MANILA - Duterte Youth Representative Ronald Cardema has asked the Commission on Elections (Comelec) to set aside his disqualification, insisting he can still represent the youth sector in Congress despite going beyond the age limit of 30.
Cardema, 34, argued that he could sit as Duterte Youth party-list congressman because of his “track record of advocacy for the youth sector,” citing a highly criticized Supreme Court ruling in 2013.
That decision said the party-list system was not limited to marginalized sectors.
“To limit youth sector representation to persons falling under the definition of ‘youth’ is not only contrary to law but would likewise result in absurd consequences,” Cardema said in his motion for reconsideration filed Tuesday.
Party-list nominees seeking to represent the youth sector should be between 25 and 30 years old, prompting the Comelec’s first division to disqualify Cardema last Aug. 5.
The Comelec en banc has yet to rule on the motion for reconsideration.
But Cardema’s group, which won a seat in the 18th Congress, again placed him as the top nominee in a new list submitted the following day.
Commissioner Rowena Guanzon said the submission could be “construed to mean that he has given up on his motion for reconsideration.”
Cardema said his group was representing both the youth sector and “young professionals” and he was not bound by the age restriction.
He said the decision to pick him as a congressman for young professionals was “internal” to his party.
But Guanzon, citing a Supreme Court ruling, said multi-sectoral parties still had to comply with the age requirement if they also represented the youth.
“They cannot win that argument,” she told ABS-CBN News. “It’s an open-and-shut case.
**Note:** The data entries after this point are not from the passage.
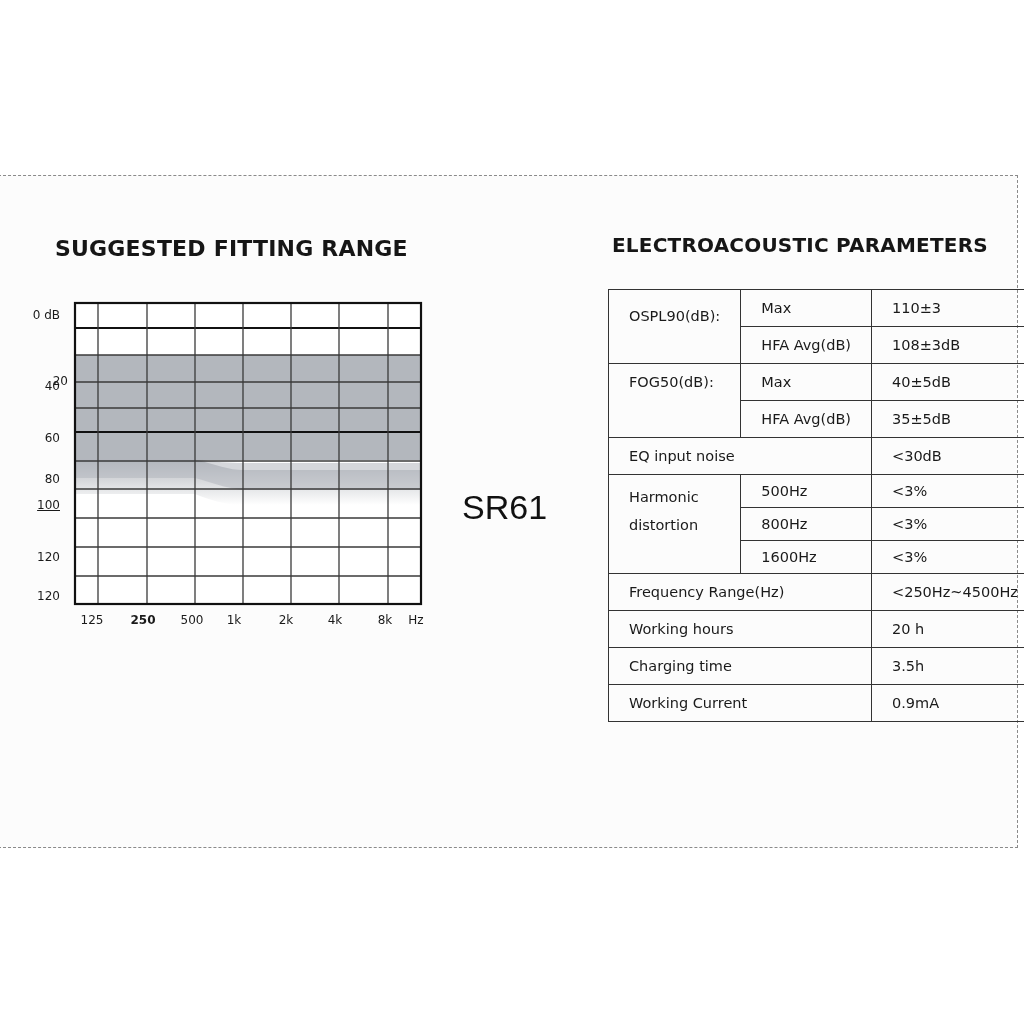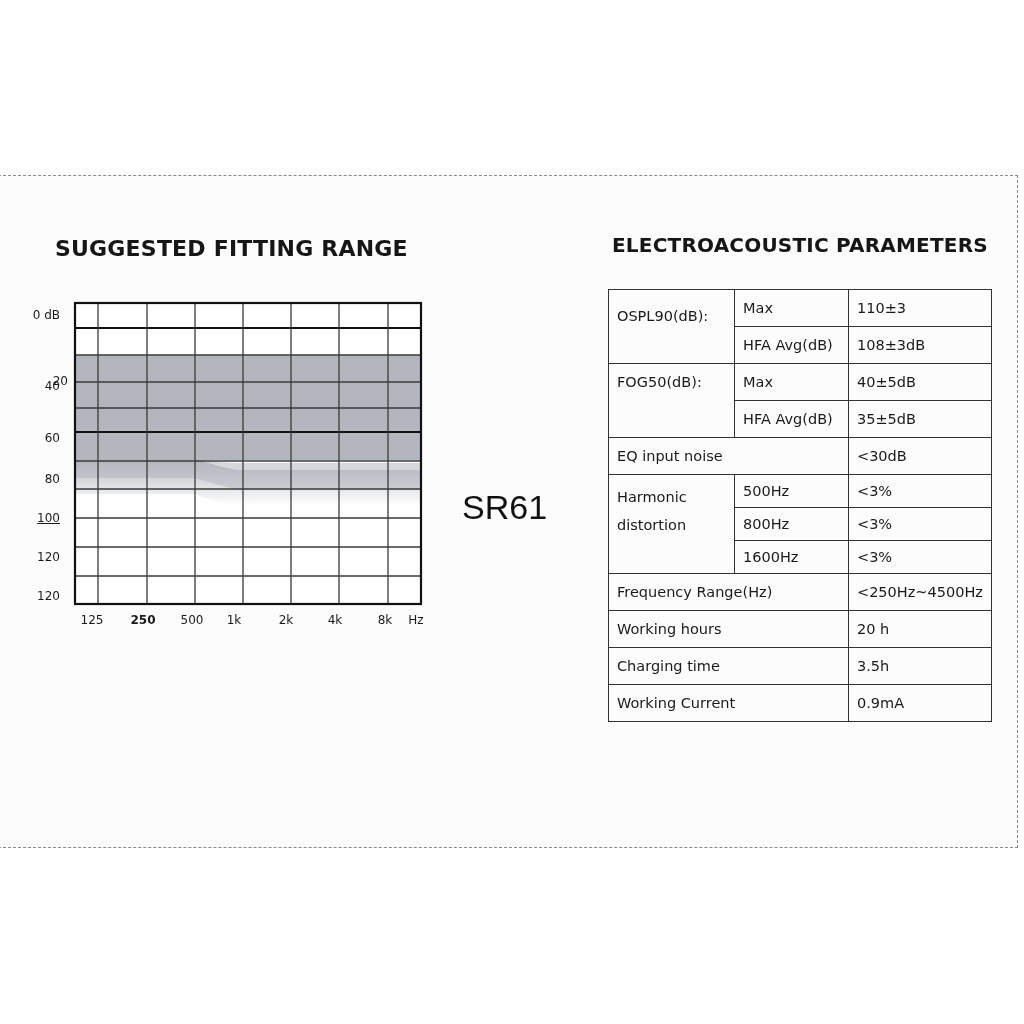--- a/index.html
+++ b/index.html
@@ -15,7 +15,7 @@
   #chart { position:absolute; left:0; top:0; width:1024px; height:1024px; }
   #model { position:absolute; left:462px; top:488px; font-size:34px; font-family:"Liberation Sans", sans-serif; color:#111; }
   table.params { position:absolute; left:608px; top:289px; border-collapse:collapse; font-size:14.5px; color:#1a1a1a; }
-  table.params td { border:1.5px solid #333; padding:0 8px; height:36px; vertical-align:middle; white-space:nowrap; }
+  table.params td { border:1.5px solid #333; padding:0 20px; height:36px; vertical-align:middle; white-space:nowrap; }
   table.params td.grp { vertical-align:top; padding-top:18px; }
   table.params td.grp.fog { padding-top:10px; }
   table.params td.grp.harm { padding-top:8px; line-height:28px; }

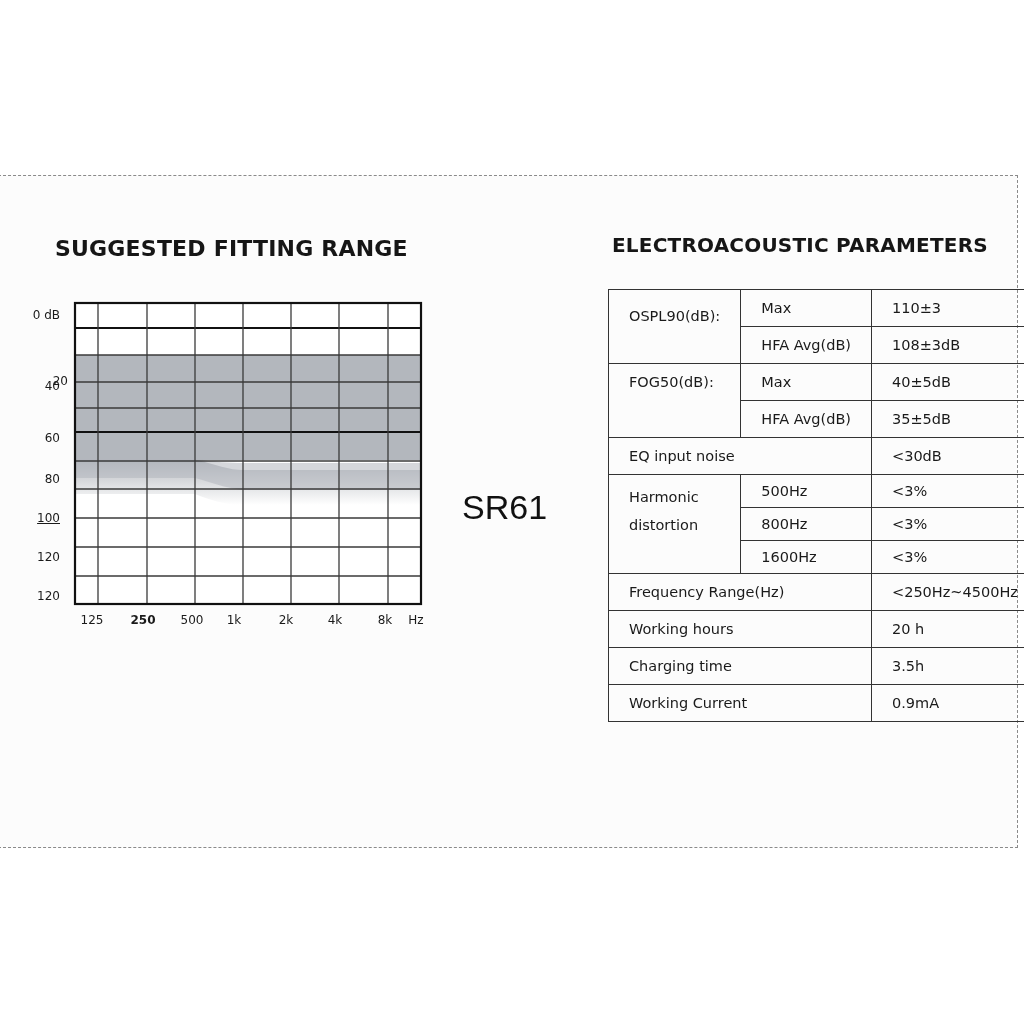--- a/index.html
+++ b/index.html
@@ -76,7 +76,7 @@
 <div class="ylab" style="left:20px; top:379px;">40</div>
 <div class="ylab" style="left:20px; top:431px;">60</div>
 <div class="ylab" style="left:20px; top:472px;">80</div>
-<div class="ylab" style="left:20px; top:511px;text-decoration:underline;">100</div>
+<div class="ylab" style="left:20px; top:498px;text-decoration:underline;">100</div>
 <div class="ylab" style="left:20px; top:550px;">120</div>
 <div class="ylab" style="left:20px; top:589px;">120</div>
 

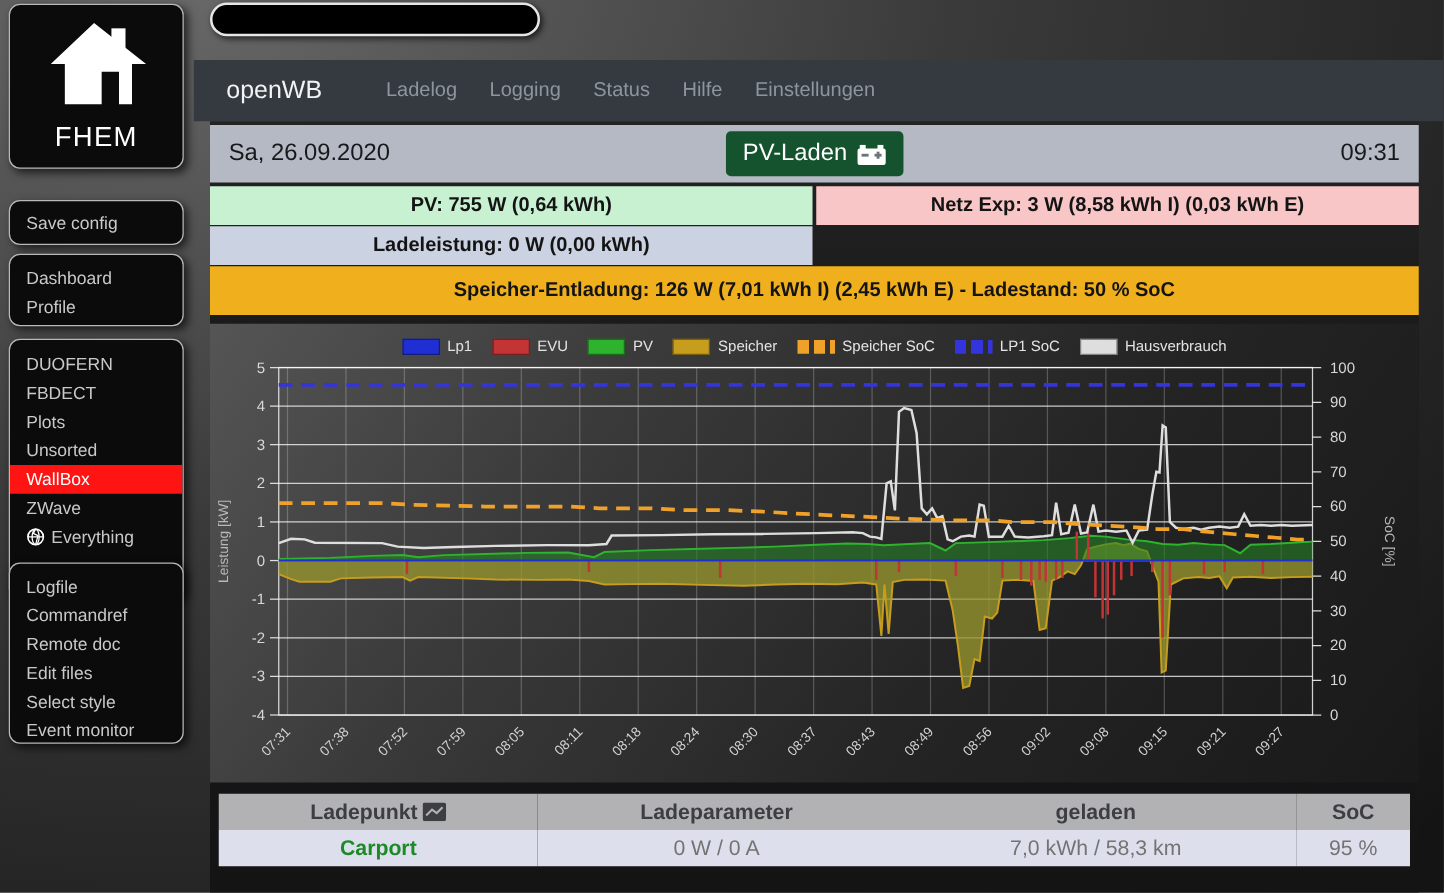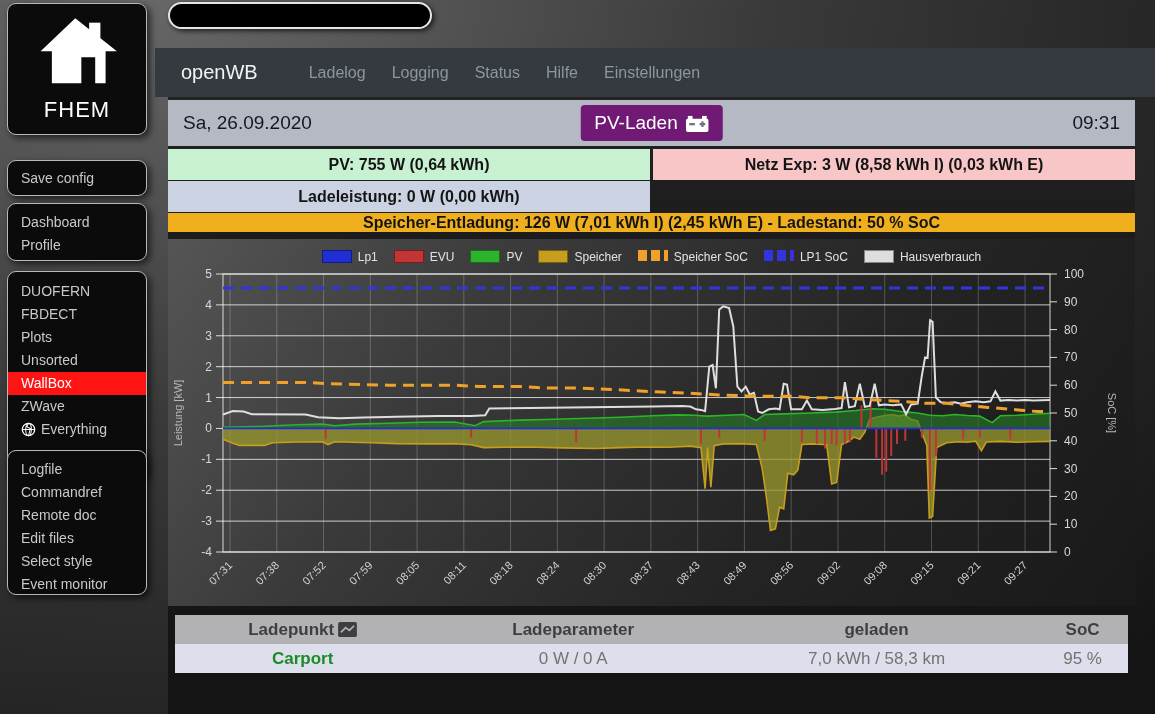--- a/index.html
+++ b/index.html
@@ -38,7 +38,7 @@
   .date-bar { margin-top:3px; height:46px; background:#b4b9c4; display:flex;
     align-items:center; padding:0 15px; color:#16181b; font-size:19px; position:relative; }
   .date-bar .mode-btn { position:absolute; left:50%; transform:translateX(-50%);
-    background:#701a75; color:#fff; font-size:19px; border:none; border-radius:4px;
+    background:#14532d; color:#fff; font-size:19px; border:none; border-radius:4px;
     padding:7px 14px; display:flex; align-items:center; gap:8px; cursor:pointer; }
   .date-bar .clock { margin-left:auto; }
   .status-grid { margin-top:3px; display:grid; grid-template-columns:1fr 1fr;

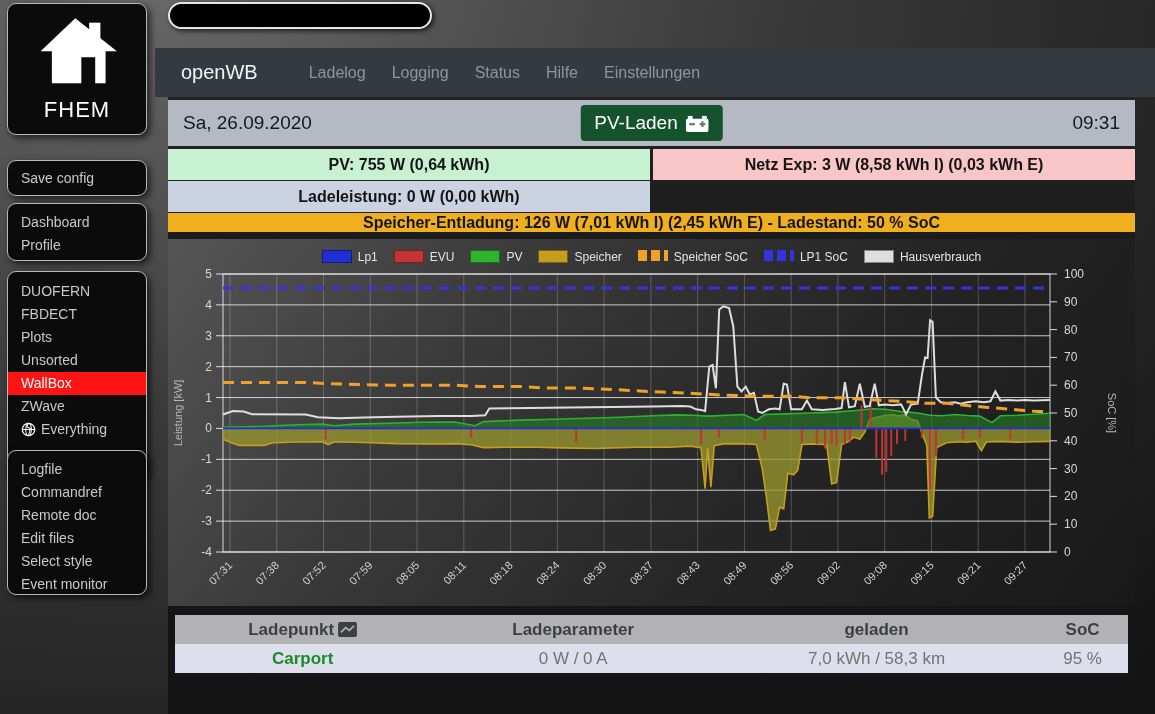--- a/index.html
+++ b/index.html
@@ -45,7 +45,7 @@
     column-gap:3px; row-gap:1px; }
   .sbar { height:31px; display:flex; align-items:center; justify-content:center;
     font-size:16px; font-weight:bold; color:#141414; }
-  .sbar.full { grid-column:1 / span 2; height:19px; }
+  .sbar.full { grid-column:1 / span 2; height:39px; }
   
   .chart-wrap { margin-top:7px; height:367px;
     background:linear-gradient(125deg,#555555 0%,#3a3a3a 30%,#242424 65%,#191919 100%); }

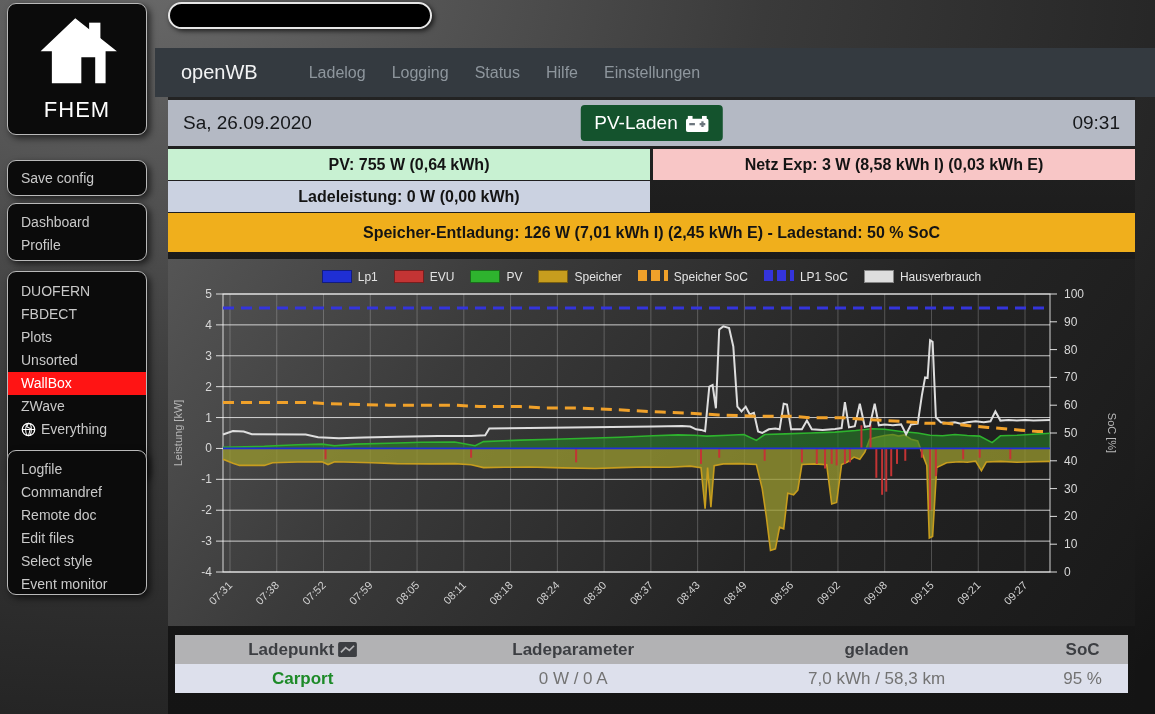--- a/index.html
+++ b/index.html
@@ -51,7 +51,7 @@
     background:linear-gradient(125deg,#555555 0%,#3a3a3a 30%,#242424 65%,#191919 100%); }
   .legend { height:27px; display:flex; align-items:center; justify-content:center; gap:16px;
     padding-top:9px; }
-  .legend .litem { display:flex; gap:6px; color:#e3e3e3; font-size:12px; }
+  .legend .litem { display:flex; align-items:center; gap:6px; color:#e3e3e3; font-size:12px; }
   .legend .swatch { width:30px; height:13px; border:1px solid rgba(0,0,0,.4); }
   .legend .swatch.dashed { border:none; height:11px; }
He is overaged.”
Cardema’s motion assailed a provision of the party-list law itself, which set the age limit for youth sector representatives.
The law, he said, could not add another qualification for House members, whose minimum age requirement is 25.
Cardema also questioned the jurisdiction of the Comelec over his case, noting that his group had been proclaimed a winner in the May 13 party-list election.
“Whether a nominee is qualified or not is inconsequential,” he said, insisting the issue should now be resolved before the House of Representatives Electoral Tribunal.
Guanzon said Cardema should have raised the issue of jurisdiction at the “earliest opportunity” and “it’s too late for that now.”
Cardema cannot sit in Congress without a certificate of nomination from the Comelec, she said.